Matrix Factorization is simply a mathematical operation for matrices. It is usually more effective in collaborative filtering, because it allows us to discover the latent (hidden) features underlying the interactions between users and items (movies).

Advantages of collaborative filtering using Matrix Factorization:

  • No need to know about item content
  • "Item cold-start" problem is avoided
  • User interest may change over time
  • Explainability

There are matrix factorization methods such as Singular Value Decomposition (SVD) and Non-Negative Matrix Factorization (NMF). I chose Alternating Least Square (ALS) implemented in Spark because it is a parallel algorithm designed for a large-scale collaborative filtering problems (such as the Netflix Prize). This method is doing a pretty good job at resolving scalability and sparseness of the user profiles, and it's simple and scales well to very large datasets.

The basic ideas behind ALS are:

  • Factorize a big matrix into two small matrix (A = Users * Items)
  • Use two loss functions for gradient descent
  • Alternative gradient descent between Users and Items matrices back and forth

If you are interested in the math part behind ALS, please read Large-scale Parallel Collaborative Filtering for the Netflix Prize [3]

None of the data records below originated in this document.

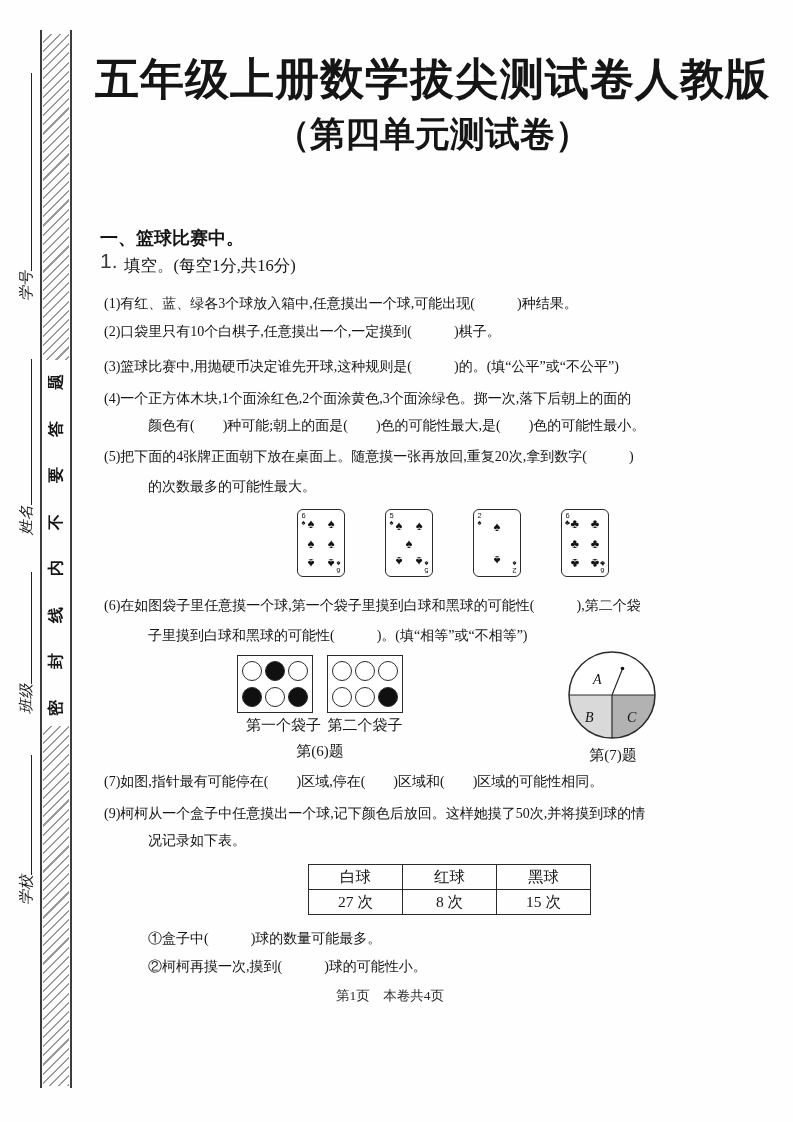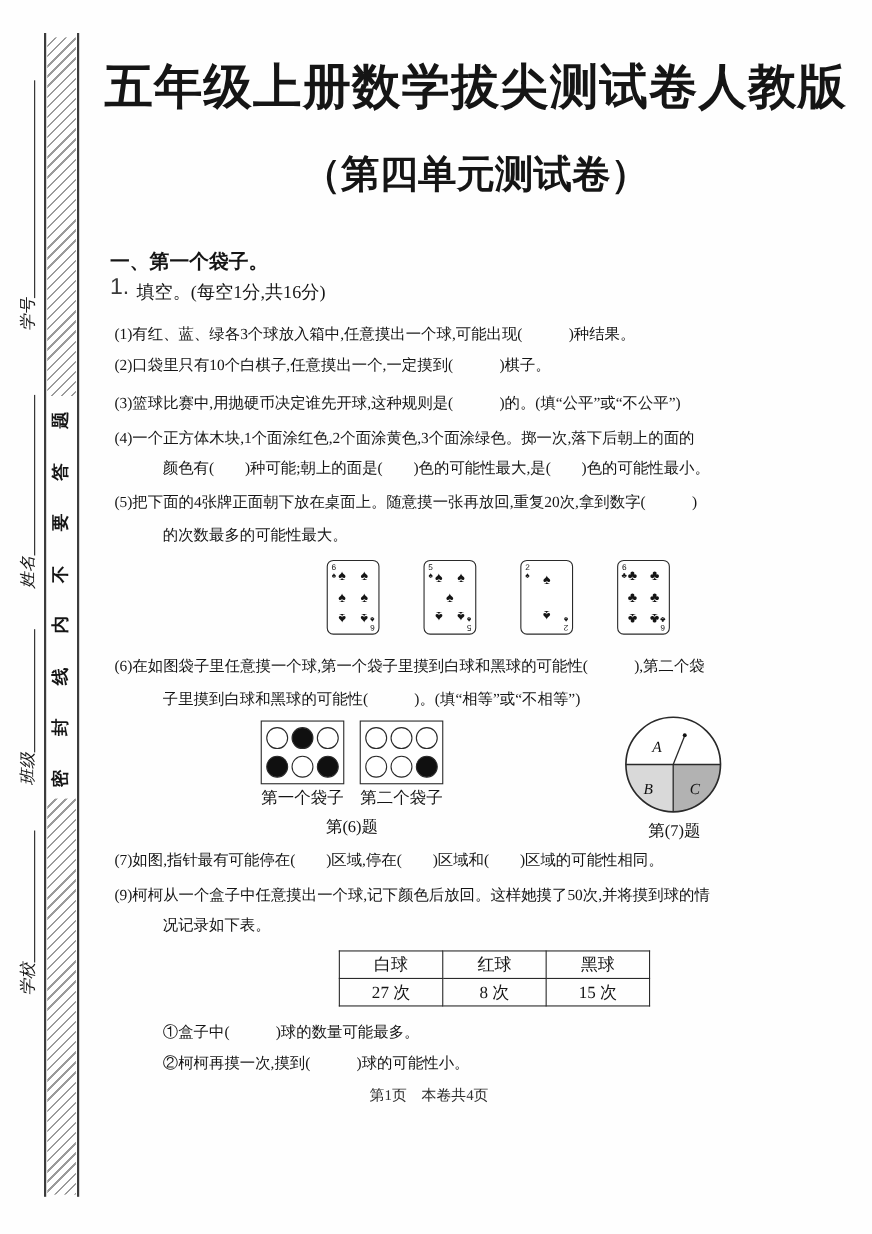--- a/index.html
+++ b/index.html
@@ -27,7 +27,7 @@
          font-family:"Liberation Sans",sans-serif;font-weight:bold;font-size:44px;
          letter-spacing:1px;}
   .subtitle{position:absolute;left:80px;width:705px;top:111px;text-align:center;
-            font-family:"Liberation Sans",sans-serif;font-weight:bold;font-size:35px;margin-top:24px;}
+            font-family:"Liberation Sans",sans-serif;font-weight:bold;font-size:35px;}
   .meta{position:absolute;right:28px;top:185px;font-family:"Liberation Sans",sans-serif;
         font-size:18px;}
 

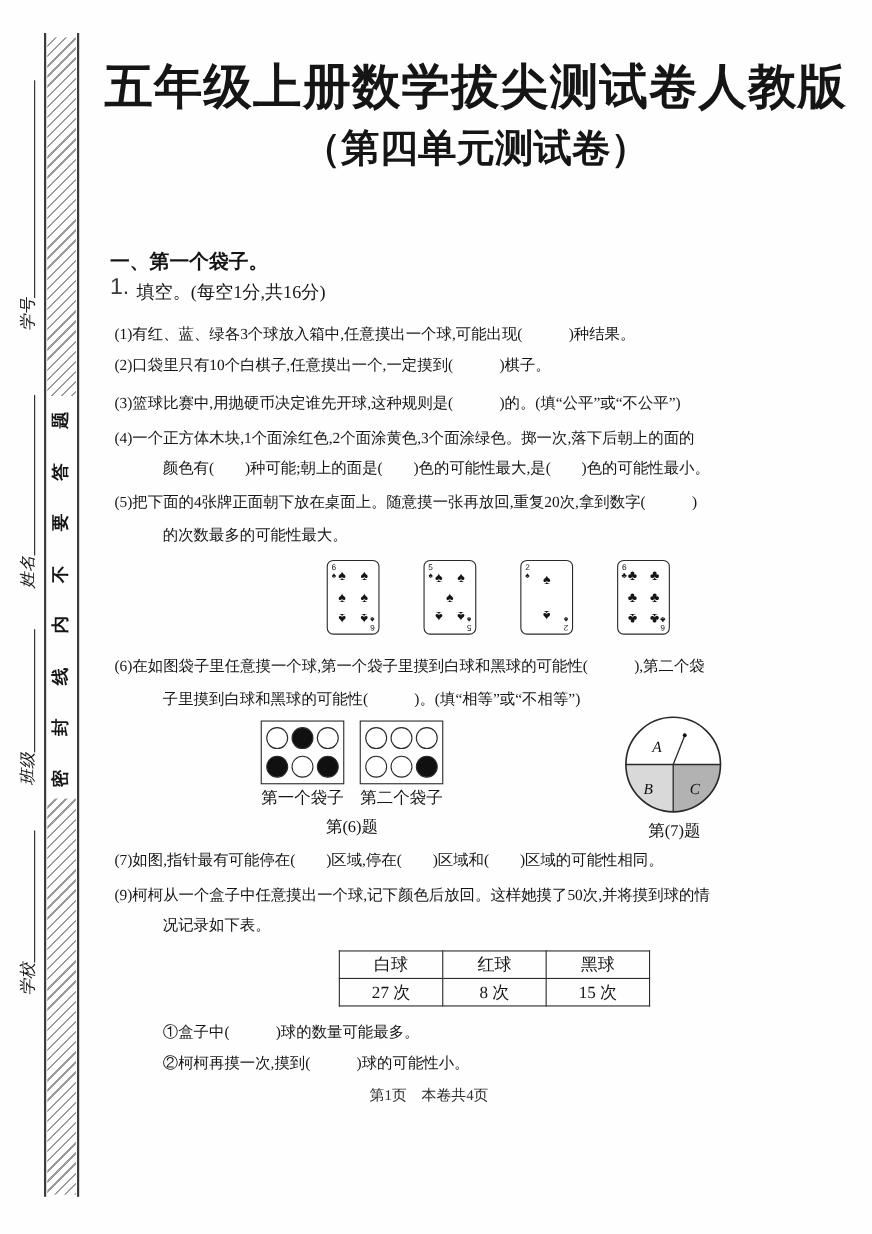--- a/index.html
+++ b/index.html
@@ -111,7 +111,7 @@
   <div class="title">五年级上册数学拔尖测试卷人教版</div>
   <div class="subtitle">（第四单元测试卷）</div>
 
-  <div class="section-heading">一、第一个袋子。</div>
+  <div class="section-heading">一、篮球比赛中。</div>
   <div class="q-num">1.</div>
   <div class="q-stem">填空。(每空1分,共16分)</div>
 

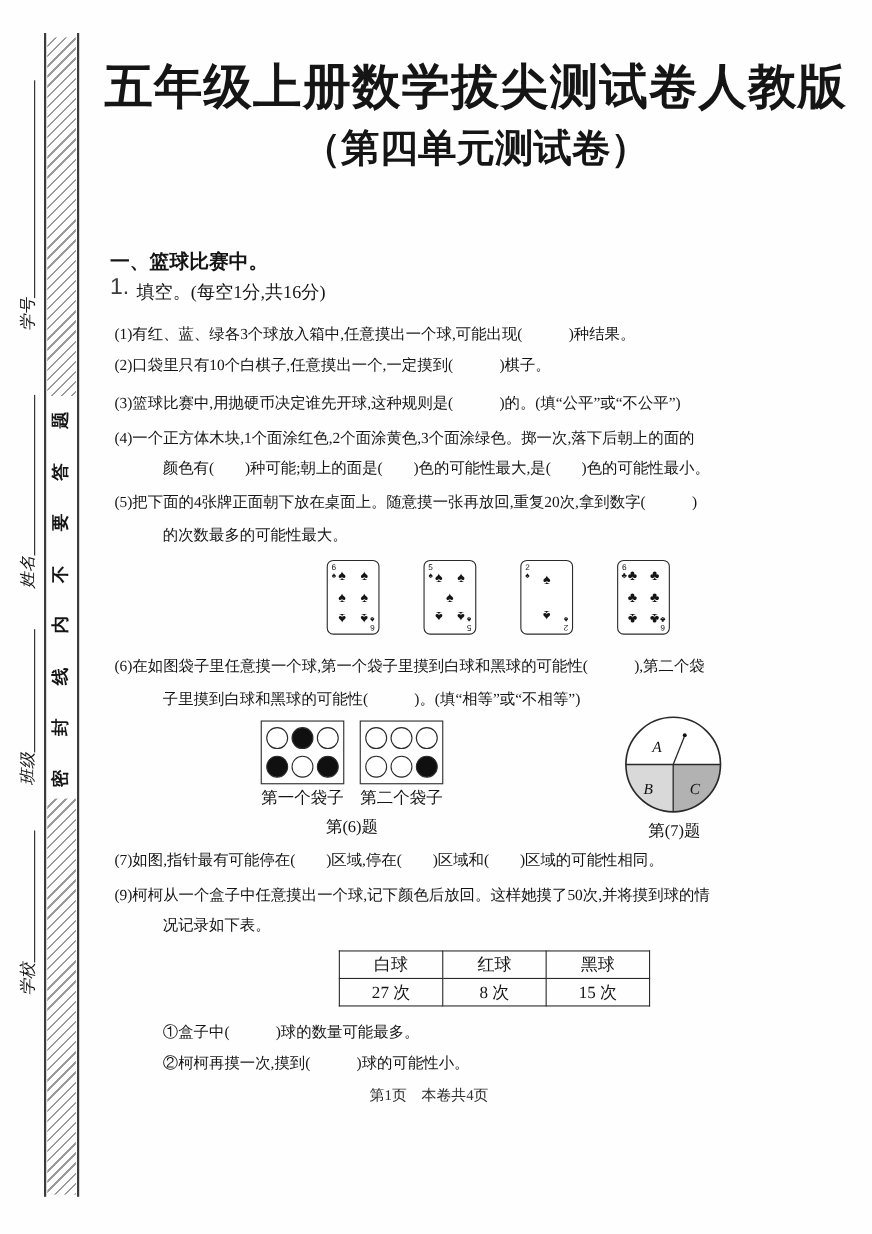--- a/index.html
+++ b/index.html
@@ -203,7 +203,7 @@
         <div class="ball white"></div>
         <div class="ball black"></div>
       </div>
-      <div class="fig-label" style="left: 229px; top: 716px; width: 92px;">第一个袋子</div>
+      <div class="fig-label" style="left: 229px; top: 716px; width: 92px; text-align: right;">第一个袋子</div>
       <div class="bag" style="left: 327px; top: 655px;">
         <div class="ball white"></div>
         <div class="ball white"></div>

Hyperparameter tuning in Alternating Least Square:

  • maxIter: the maximum number of iterations to run (defaults to 10)
  • rank: the number of latent factors in the model (defaults to 10)
  • regParam: the regularization parameter in ALS (defaults to 1.0)

Let's Make Some Recommendations

I will pretend a user and input my favorite movie "Iron Man" again into this new recommender system. Let's see what movies it recommends to me. Hope they are not the same boring list of popular movies

Check out detailed source code and instruction of commands (see the parse_args function) in als_recommender.py

Run Alternating Least Square recommender system for Spark 2.0+: (Here I use spark-submit to deploy in local mode. You may use yarn-client deploy mode on AWS EMR)

spark-submit --master local[4] --driver-memory 4g --executor-memory 8g src/als_recommender.py --movie_name "Iron Man" --top_n 10

Output:

Recommendation system start to make inference ...

You have input movie: Iron Man
Found possible matches in our database: ['Iron Man (2008)', 'Iron Man 2 (2010)', 'Invincible Iron Man, The (2007)', 'Iron Man: Rise Of Technovore (2013)', 'Iron Man 3 (2013)', 'Iron Man & Captain America: Heroes United (2014)', 'Iron Man & Hulk:Heroes United (2013)', 'Iron Man (1951)', 'Iron Man (1931)']

Recommendations for Iron Man:
1: Nine Deaths of the Ninja (1985), with rating of 6.5423
2: Pearl Jam: Immagine in Cornice - Live in Italy 2006 (2007), with rating of 6.4800
3: Presumed Guilty (Presunto culpable) (2008), with rating of 6.2537
4: Summer Heights High (2007), with rating of 6.1016
5: Dark Dungeons (2014), with rating of 6.0401
6: Hillary's America: The Secret History Of The Democratic Party (2016), with rating of 6.0361
7: Countdown (2004), with rating of 6.0336
8: Heroes Above All (2017), with rating of 6.0326
9: Stone Cold Steve Austin: The Bottom Line on the Most Popular Superstar of All Time (2011), with rating of 6.0006
10: WWE: Ladies and Gentlemen, My Name Is Paul Heyman (2014), with rating of 5.9800

This new list of Movies are completely different from the list of KNN recommender, which is very interesting. I have never watch any one of movies from this new list. This new recommender is able to offer less-known movies to user and offer a bit of element of suprise too. We can potentially blend this list of recommendations into the previous list from KNN recommender so that this hybrid recommender can offer both popular and less-known content to users.